The US, where Paul Rusesabagina has a residence, has declined to respond to questions by The EastAfrican seeking comment on his arrest and impending prosecution.
Belgium, whose citizenship the Hotel Rwanda film hero holds, has remained tight-lipped on the matter and only issued a statement stating that it was not involved in his arrest.
Mr Rusesabagina's fate seems to be in the hands of the Rwandan justice system.
"We are aware of the arrest of Paul Rusesabagina, and we are monitoring the situation. We refer you to the Rwandan government for additional information," US Embassy spokesperson Janet Deutsch told The EastAfrican, in response to questions on the matter.
In Washington, US assistant secretary for African Affairs Tibor Nagi met Rwanda's ambassador to the US Mathilde Mukantabana to discuss Mr Rusesabagina's arrest.
Shortly after the meeting, Mr Nagi released a statement noting that "the United States expects the Rwandan government to provide humane treatment, adhere to the rule of law, and provide a fair and transparent legal process for Mr Rusesabagina".
On Thursday, US Senator, Tim Kaine sent a letter to Secretary of State Mike Pompeo, calling for the government to communicate with Rwanda to ensure Mr Rusesabagina's safety and fair treatment.
"The US should also insist that any charges brought forward against Mr Rusesabagina be presented in an open and transparent manner, and any trial be conducted fairly. Rwanda's treatment of Mr Rusesabagina will be a measure of its own commitment to justice, the rule of law, and the democratic principles the country has sought to emulate since the 1994 genocide," he said.
"While the circumstances surrounding the arrest are currently unclear, what is certain is the government of Rwanda's mistreatment of its political opponents, like Mr Rusesabagina. Rwanda has been frequently cited by the Department of State, Human Rights Watch, and other human rights organisations for arbitrary detention, torture, repression of political opponents, and unexplained deaths of individuals held in custody."
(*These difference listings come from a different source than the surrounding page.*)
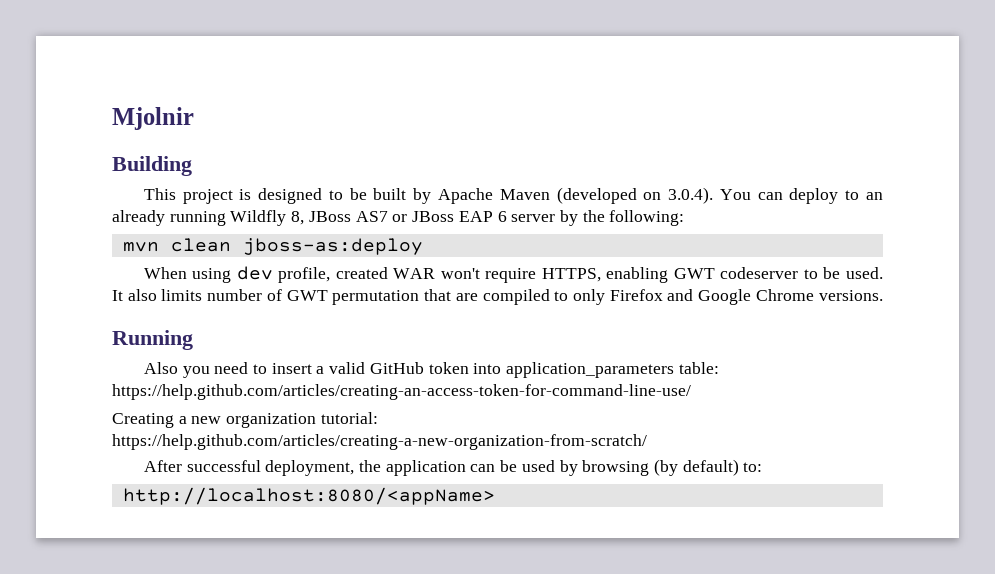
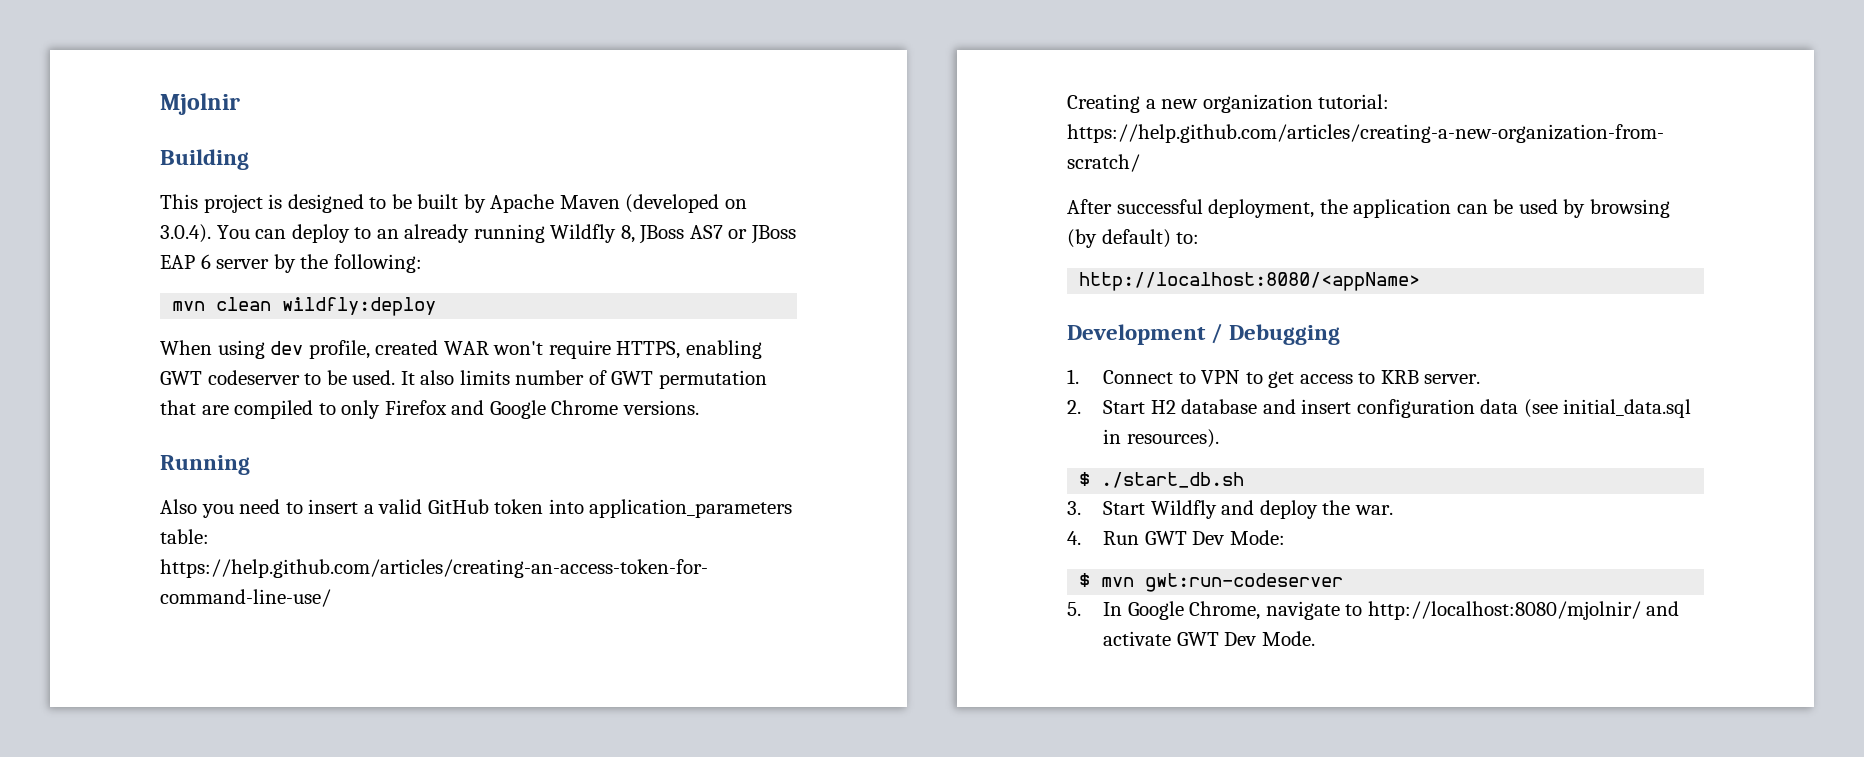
- mvn clean jboss-as:deploy
+ mvn clean wildfly:deploy
+ Development / Debugging
+ 1. Connect to VPN to get access to KRB server.
+ 2. Start H2 database and insert configuration data (see initial_data.sql in resources).
+ $ ./start_db.sh
+ 3. Start Wildfly and deploy the war.
+ 4. Run GWT Dev Mode:
+ $ mvn gwt:run-codeserver
+ 5. In Google Chrome, navigate to http://localhost:8080/mjolnir/ and activate GWT Dev Mode.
Belgium, which provided Mr Rusesabagina and his family asylum and citizenship, has been tight-lipped about his arrest.
The Belgian embassy in Kigali told The EastAfrican that the country had nothing to do with his arrest, and also ruled out suspicions that he may have been deported from Belgium.
Mr Rusesabagina's arrest has drawn international attention, with no country so far coming forth to admit to having co-operated with Rwanda to service an international warrant issued for his arrest.
Rwanda says he was arrested on the international warrant with the co-operation of other countries, but declined to provide more details on grounds that doing so may jeopardise ongoing investigations.
Mr Rusesabagina, 66, gained international fame in 2004 after the release of the Hollywood movie Hotel Rwanda, which depicts his heroic acts in providing shelter and protection to over 1,200 people inside a hotel he managed during the 1994 Genocide against the Tutsi.
He was paraded in handcuffs before the press on Monday in Kigali, where he had not set foot in almost two decades, on charges related to terrorism, murder and arson.
Rwanda issued an international arrest warrant for Mr Rusesabagina in November 2018, when he veered from verbal criticism of President Paul Kagame's government and openly declared an armed resistance.
In 2018, Mr Rusesabagina formed an opposition group with its military wing called FLN, based in eastern DRC.